WORK REQUEST:
Print all the records exactly as they stand.

Web interface edit records:
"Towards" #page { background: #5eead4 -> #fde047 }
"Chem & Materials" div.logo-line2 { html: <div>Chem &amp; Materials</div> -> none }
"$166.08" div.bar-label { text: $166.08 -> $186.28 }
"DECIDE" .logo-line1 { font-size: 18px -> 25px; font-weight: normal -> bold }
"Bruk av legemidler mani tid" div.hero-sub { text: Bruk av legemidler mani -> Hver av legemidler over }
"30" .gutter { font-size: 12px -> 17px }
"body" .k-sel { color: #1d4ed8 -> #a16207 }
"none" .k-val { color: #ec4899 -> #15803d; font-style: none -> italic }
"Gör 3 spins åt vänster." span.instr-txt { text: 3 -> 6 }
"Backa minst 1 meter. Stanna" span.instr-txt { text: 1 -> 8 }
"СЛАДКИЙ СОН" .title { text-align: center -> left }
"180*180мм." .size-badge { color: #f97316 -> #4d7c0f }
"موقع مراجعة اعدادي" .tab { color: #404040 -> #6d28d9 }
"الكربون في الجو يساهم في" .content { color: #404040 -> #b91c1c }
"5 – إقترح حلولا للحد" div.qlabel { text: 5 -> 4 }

WRITTEN RESPONSE:
"Towards" #page { background: #5eead4 -> #fde047 }
"Chem & Materials" div.logo-line2 { html: <div>Chem &amp; Materials</div> -> none }
"$166.08" div.bar-label { text: $166.08 -> $186.28 }
"DECIDE" .logo-line1 { font-size: 18px -> 25px; font-weight: normal -> bold }
"Bruk av legemidler mani tid" div.hero-sub { text: Bruk av legemidler mani -> Hver av legemidler over }
"30" .gutter { font-size: 12px -> 17px }
"body" .k-sel { color: #1d4ed8 -> #a16207 }
"none" .k-val { color: #ec4899 -> #15803d; font-style: none -> italic }
"Gör 3 spins åt vänster." span.instr-txt { text: 3 -> 6 }
"Backa minst 1 meter. Stanna" span.instr-txt { text: 1 -> 8 }
"СЛАДКИЙ СОН" .title { text-align: center -> left }
"180*180мм." .size-badge { color: #f97316 -> #4d7c0f }
"موقع مراجعة اعدادي" .tab { color: #404040 -> #6d28d9 }
"الكربون في الجو يساهم في" .content { color: #404040 -> #b91c1c }
"5 – إقترح حلولا للحد" div.qlabel { text: 5 -> 4 }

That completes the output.